Poucos dias depois, chegou a notícia que o famigerado bruxo Grindewald fizera algumas vítimas na Polônia, supostamente radicado na Alemanha, ele surpreendera dois aurores que estavam em seu encalço e os exterminara sem piedade, mandando os corpos e blocos de gelo encantado para a família. Contavam que a mãe de um dos aurores morrera de infarto ao saber da notícia. A escola comentava e Demian disse a ele:
- Minha mãe diz que Grindewald teria o apoio dela se quisesse separar os bruxos dos trouxas, mas parece que ele quer apenas mandar em todos os bruxos do mundo.
- Coisa idiota – disse Tom, olhando a fotografia de Grindewald no Profeta Diário – se ele realmente fosse esperto, ia querer subjulgar também os trouxas. 
- É, mas olha o que ele faz... é assustador!
- Eu sinceramente não acho... ele só pegou os sujeitos desprevenidos, só isso, vai acabar sendo pego.
- Dizem que só Alvo Dumbledore conseguiria pegá-lo.
- Nosso professor de transformação?
- É, ele é um cavaleiro da ordem do fênix. Isso significa que ele tem conhecimento para derrotar alguém como Grindewald
- E porque ainda não derrotou?
- Na verdade ele o venceu, mas não pôde conduzí-lo até Azkaban pessoalmente, encarregando outros de o fazerem com instruções explícitas, e Grindewald conseguiu enganar o auror que o levava, fugindo. Foi um escândalo na época.
- Se ele realmente fosse bom, não perderia para um reles professor de transformação. A mim ele parece patético – disse Tom com desprezo, jogando o jornal para o lado. 
- Você acha que pode derrotar Grindewald, Tom – disse Demian em ligeiro tom de deboche.

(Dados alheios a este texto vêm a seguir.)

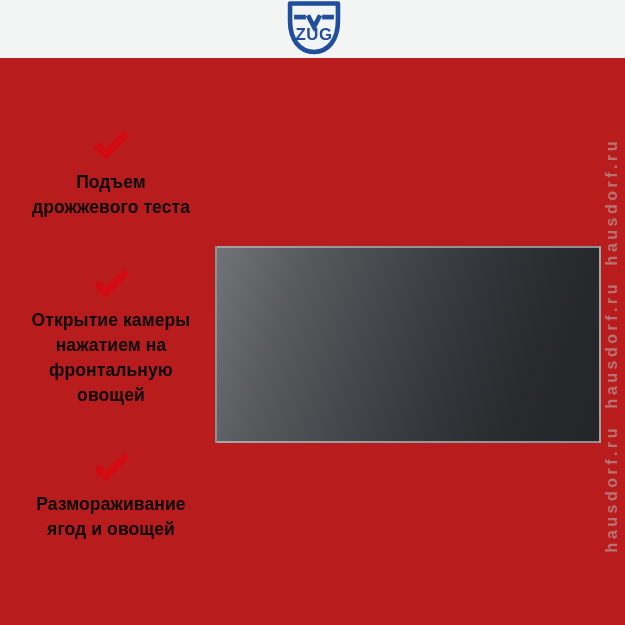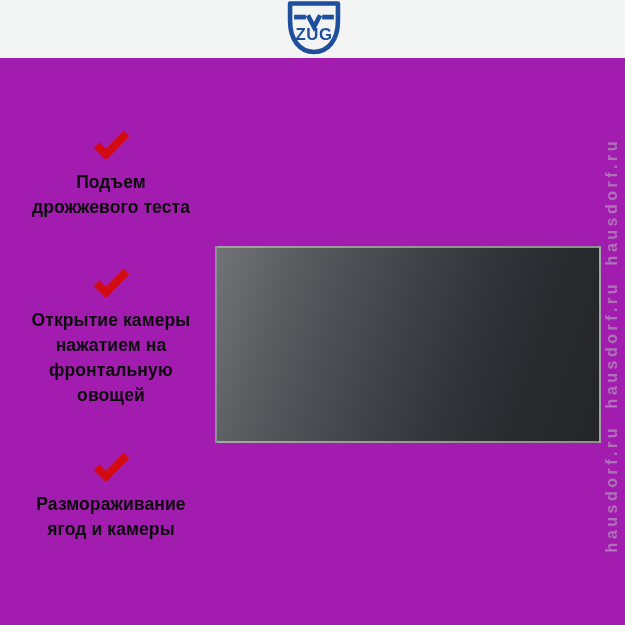--- a/index.html
+++ b/index.html
@@ -8,7 +8,7 @@
     width: 625px;
     height: 625px;
     margin: 0 auto;
-    background: #a21caf;
+    background: #b91c1c;
     overflow: hidden;
     font-family: "Liberation Sans", sans-serif;
   }

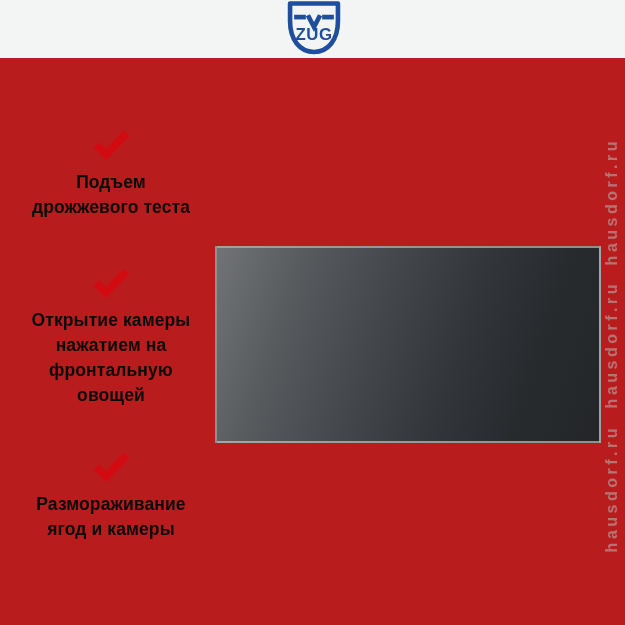--- a/index.html
+++ b/index.html
@@ -123,7 +123,7 @@
       <path d="M3.5 15 L13 24.5 L33.5 3.5" fill="none" stroke="#d20b12" stroke-width="8" stroke-linecap="butt" stroke-linejoin="miter"></path>
     </svg>
     <div class="label">Размораживание
-ягод и камеры</div>
+ягод и овощей</div>
   </div>
 
   <div class="panel"></div>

- Agora não, mas um dia eu vou ser muito maior que ele. Ele é um bruxo idiota. Você tem medo dele?
- Tenho. Claro que tenho.
- Tem medo dele mesmo ele estando longe?
- Estando longe não... o que ele pode me fazer estando na Alemanha?
- Pois bem, Demian... se ele fosse realmente poderoso você teria medo dele onde quer que ele estivesse. Porque você não saberia se ele poderia ou não te fazer mal estando na Alemanha. Se ele fosse realmente poderoso, você sentiria tanto medo, que nem pronunciaria seu nome.
- Que coisa ridícula, ninguém tem medo de um nome...
- Pois acredite, Demian, se ele fosse realmente poderoso, ninguém diria seu nome. Eles teriam medo.

O semestre chegou ao fim rapidamente, e Tom foi cumprimentado pessoalmente pelo diretor por ter sido o aluno que tirara as notas mais altas do primeiro ano. Não fosse a média apenas suficiente em Vôo ele seria o primeiro colocado de toda a escola. Ele sorriu, mas sentiu-se ao mesmo tempo insatisfeito, porque queria ser o melhor de todos. No ano seguinte não precisaria fazer aulas de vôo e tudo seria diferente. Completamente diferente. O menino que chegou naquelas férias ao orfanato não era mais o pequeno Tom. Era outro, um bruxo. Um bruxo que já pensava num novo nome para si. Um nome que um dia todos temessem.